D’habitude, je vais au travail à pied, j’ai toujours aimé marcher, mais ce matin, ma collègue me propose de passer me prendre en voiture. La température hivernale a raison de mon courage et je finis sur le siège passager. La radio nous donne une excuse pour ne pas parler. J’essaye d’abord de suivre les paroles de ces êtres sans visage, mais je dois me rendre à l’évidence ; le sujet me reste étranger. Les minutes passent et les mots des animateur.rices se heurtent à mon incapacité d’écouter.
Les termes restent simples, pourtant les phrases formées me paraissent des énigmes que je n’ai pas le courage de résoudre, ni la curiosité.
Ma curiosité est demeurée coincée à l’intérieur de mes cahiers d’école, entre les pages perdues de mes débuts créatifs. Elle n’a pas su faire face à l’anxiété, à la survivance et au besoin de ne plus penser à rien.
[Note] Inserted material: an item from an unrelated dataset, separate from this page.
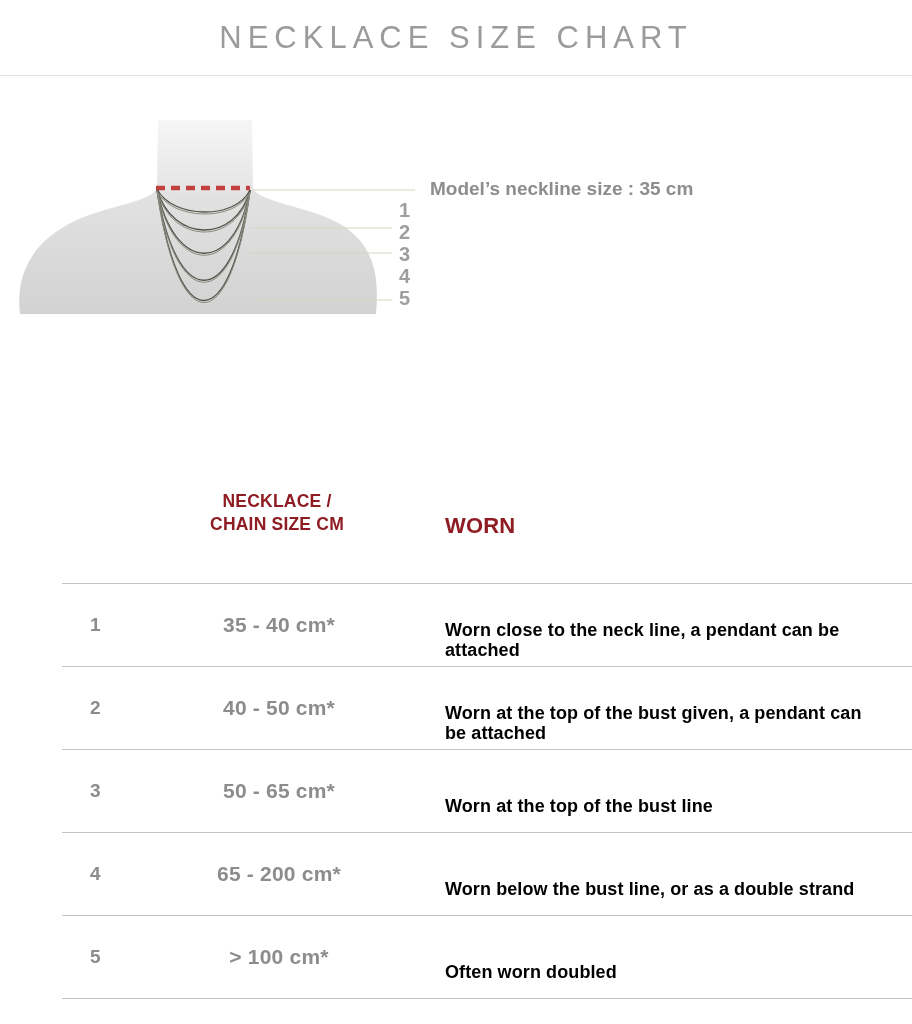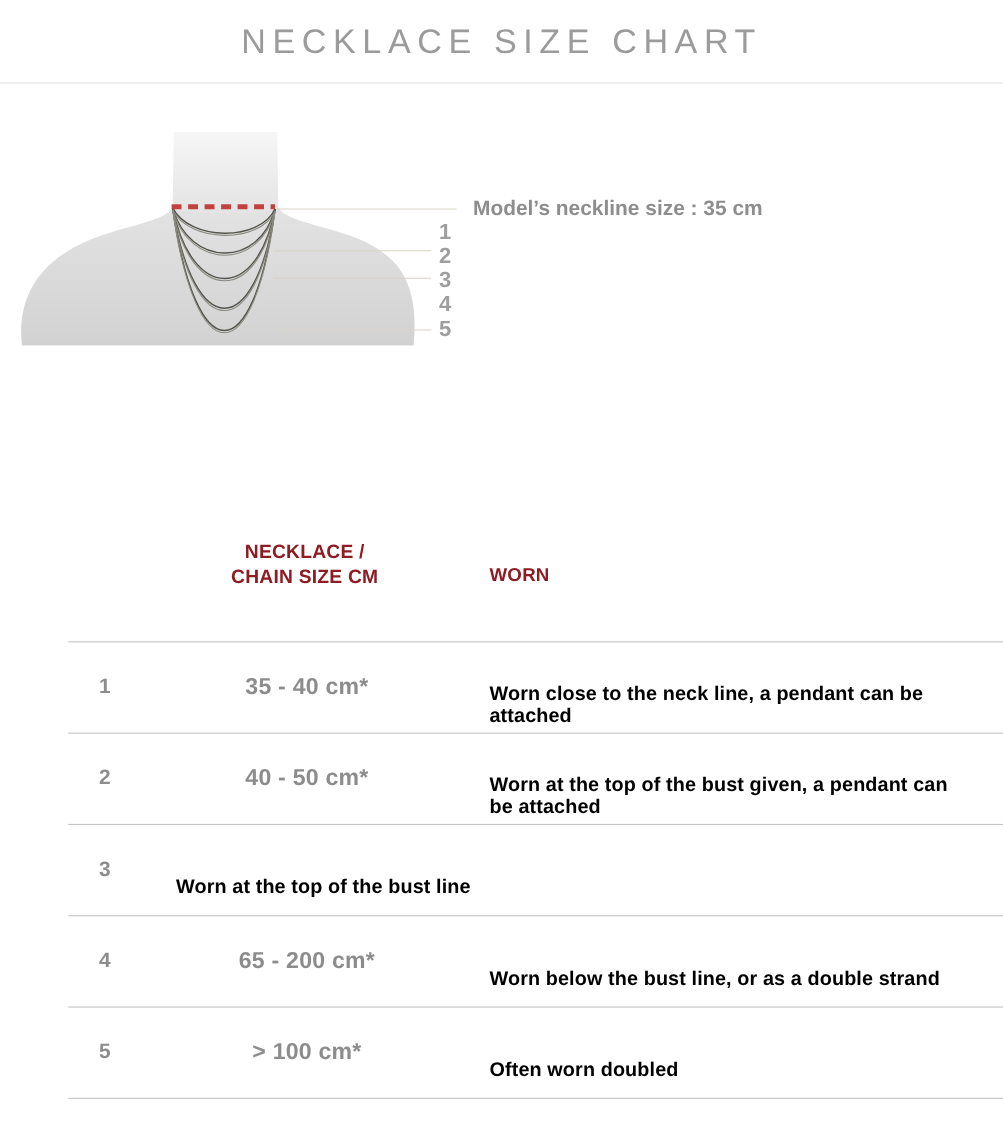"WORN" .th-worn { font-size: 17px -> 22px }
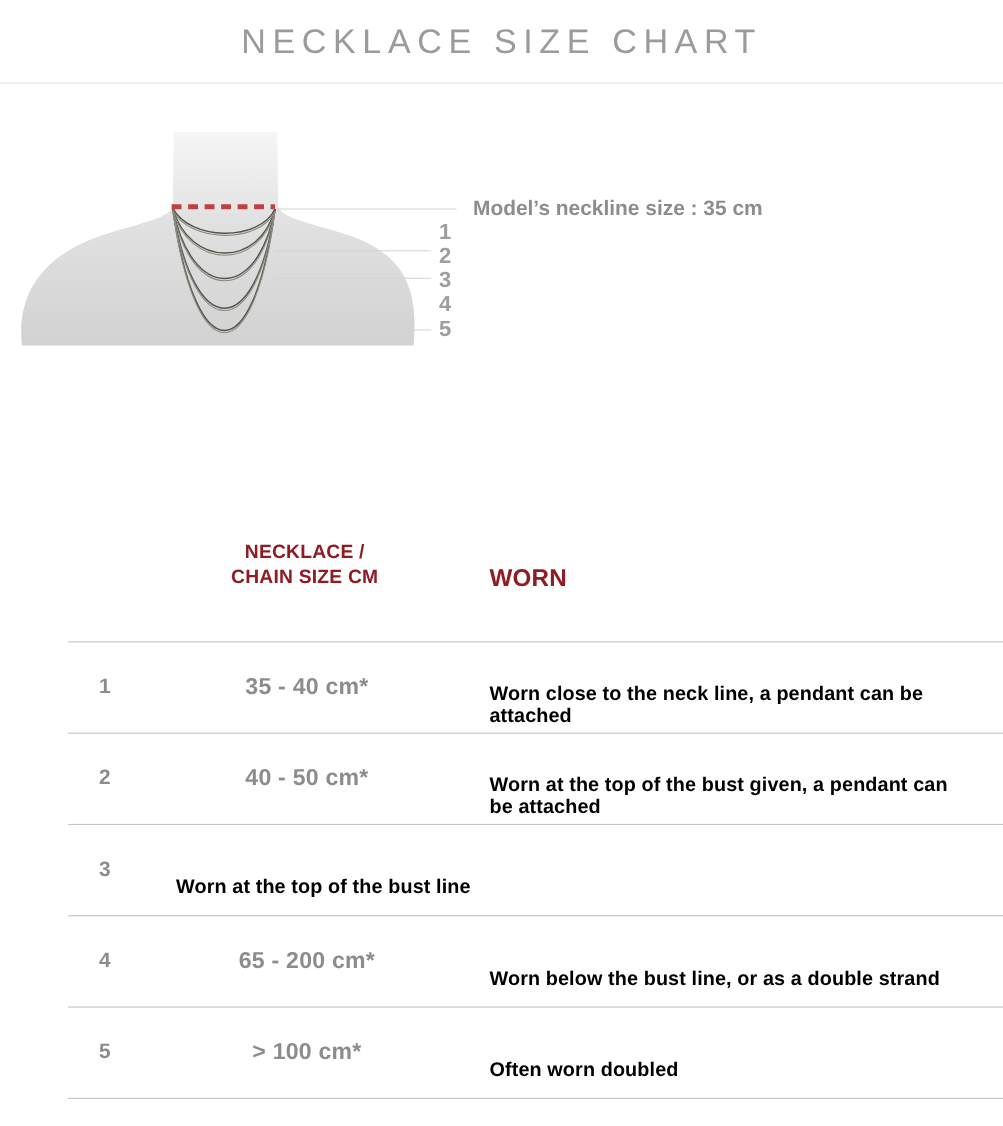"50 - 65 cm*" div.c-size { html: none -> <div>50 - 65 cm*</div> }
Mon esprit, depuis l’adolescence, ingère des sons du matin au soir, la plupart du temps jusque dans la nuit. Je suis incapable depuis bientôt sept ans de dormir en silence. Des vidéos YouTube se succèdent sur mon téléphone, tandis que je m’endors; mais aussi lors de mes tâches ménagères ou de la rédaction de mon mémoire.
Tout se construit dans ma vie pour me refuser de pousser ma compréhension du monde plus loin qu’un bruit de fond.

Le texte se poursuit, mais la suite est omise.